I found Koula alone at home. She was sitting in front of the computer and updating her files. Adriani wasn’t there.
‘She went out to buy some T-shirts for your daughter,’ Koula explained. ‘So she’ll have something to wear in this hot weather.’
I had never been able to understand her mania for buying Katerina all sorts of small items and sending them to her by parcel post, when she could buy them for herself in Thessaloniki for the same money and probably even cheaper.

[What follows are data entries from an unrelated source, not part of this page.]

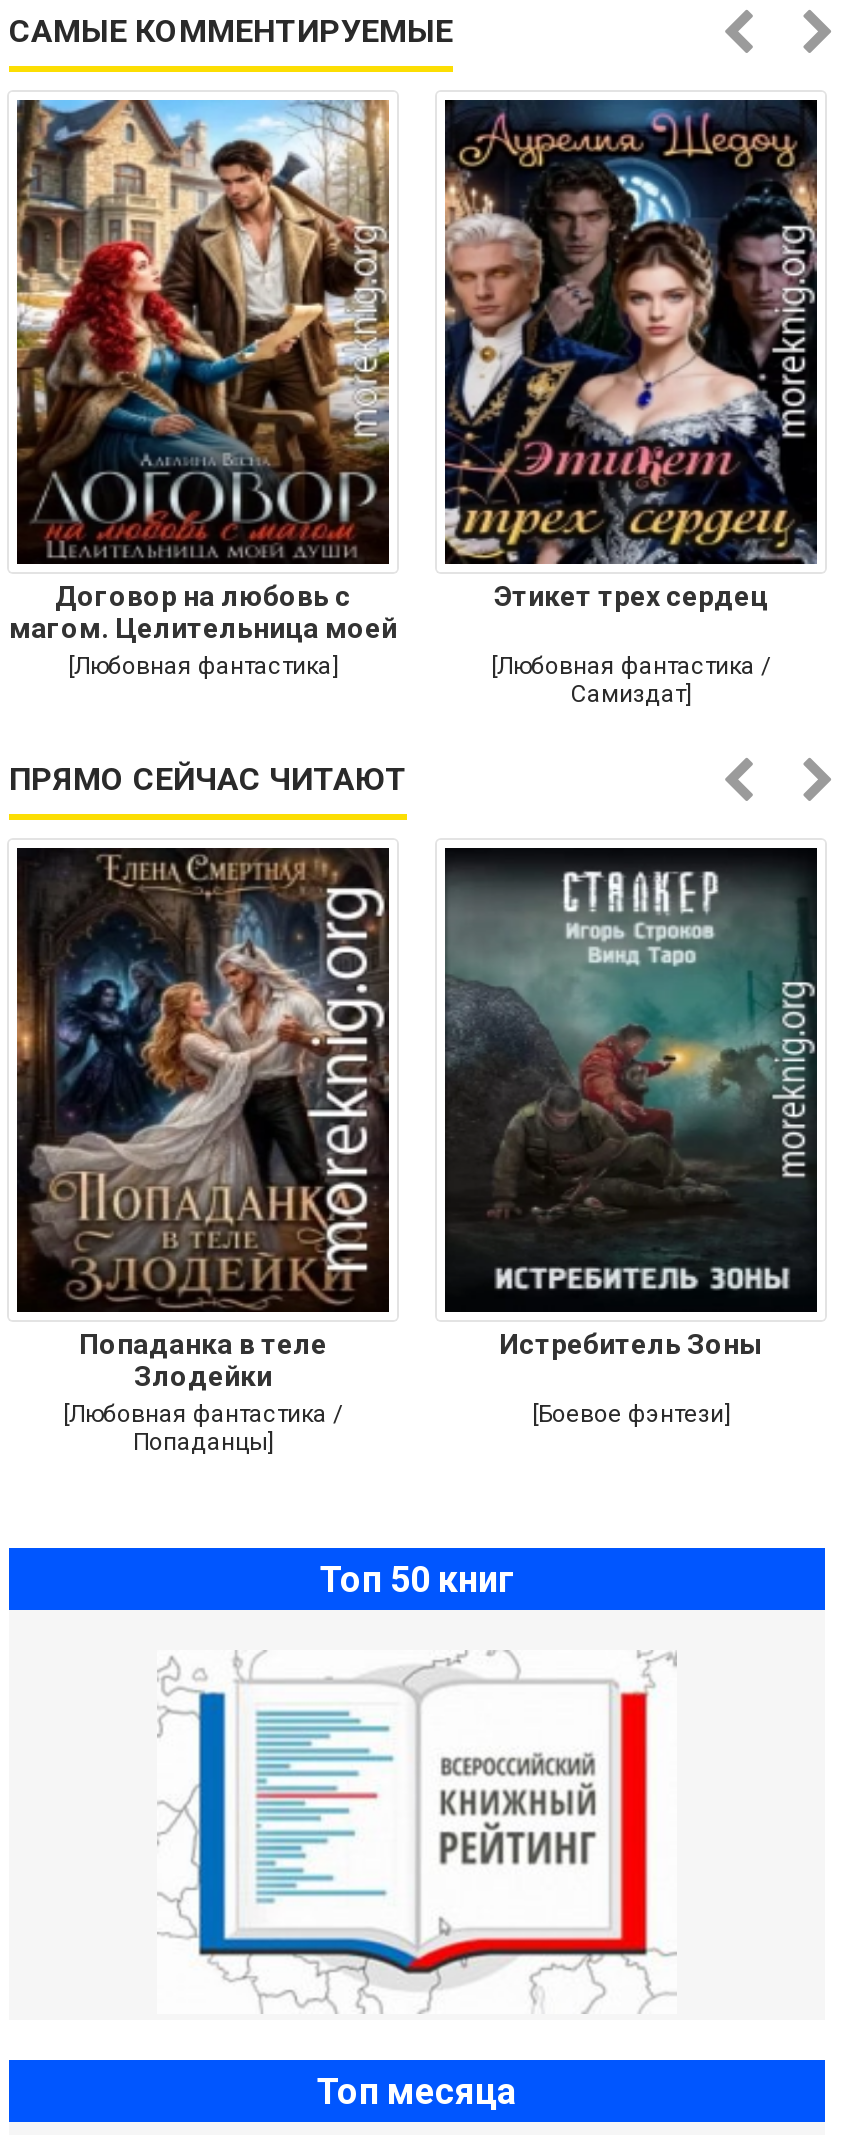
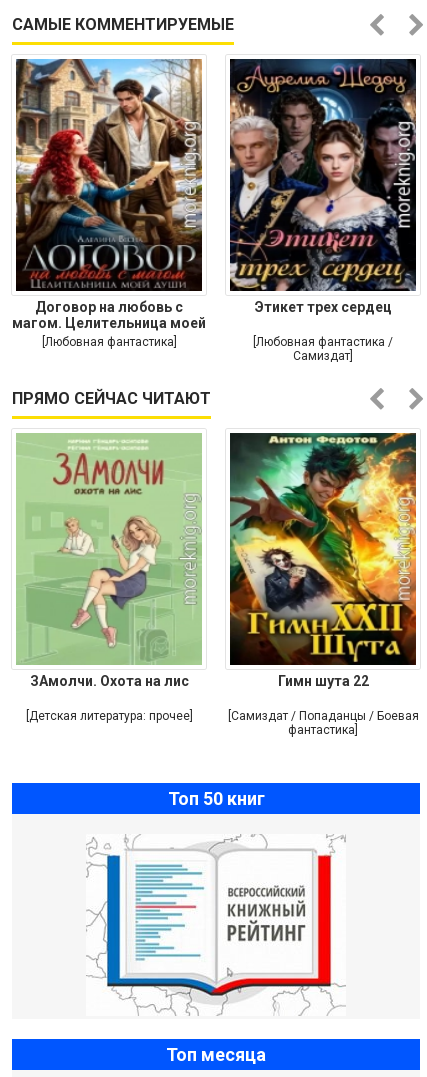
- [image]
- Попаданка в теле
- Злодейки
- [Любовная фантастика /
- Попаданцы]
+ [image]
+ ЗАмолчи. Охота на лис
+ [Детская литература: прочее]

- [image]
- Истребитель Зоны
- [Боевое фэнтези]
+ [image]
+ Гимн шута 22
+ [Самиздат / Попаданцы / Боевая
+ фантастика]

‘Before she left, she told me to tell you that a Mr Sotiropoulos phoned and he wants you to call him.’
Koula looked at me puzzled. She knew Sotiropoulos, just as she also knew my dislike of reporters, and she was surprised that Sotiropoulos in particular should phone me at home. I considered whether it was better to tell her the truth or to make up some excuse and I settled on the former.
‘I’m right in telling the Chief that you’re far more flexible than you seem,’ she said with a wry smile.
‘But he maintains that I’m a stickler,’ I retorted, as I knew the storyline only too well.
‘Sort of.’
‘At any rate, the business with Sotiropoulos is to remain between you and me.’
‘Whatever you say, but you’re wasting a golden opportunity to go up in the Chief’s estimation.’
I should have seen that much earlier. Now I’d missed the boat. I told of the government’s wish that we discreetly investigate the two suicides, but I didn’t mention Petroulakis’s name nor did I say anything about his desire to pin the suicides on the Philip of Macedon National Greek Front. I ended with my meeting with Karyofyllis, the public notary and I left Zissis out of it completely.
Once I’d updated Koula, I called Sotiropoulos on his mobile phone.
‘We have to talk,’ he said, as soon as he recognised my voice. ‘Where are you now?’
‘I have to go to Polydrosso and after that I’m free.’
‘Fine, I’ll be done in a couple of hours. Let’s meet at the Flocafé in Kifissia. Wait for me if you get there first and I’ll do the same.’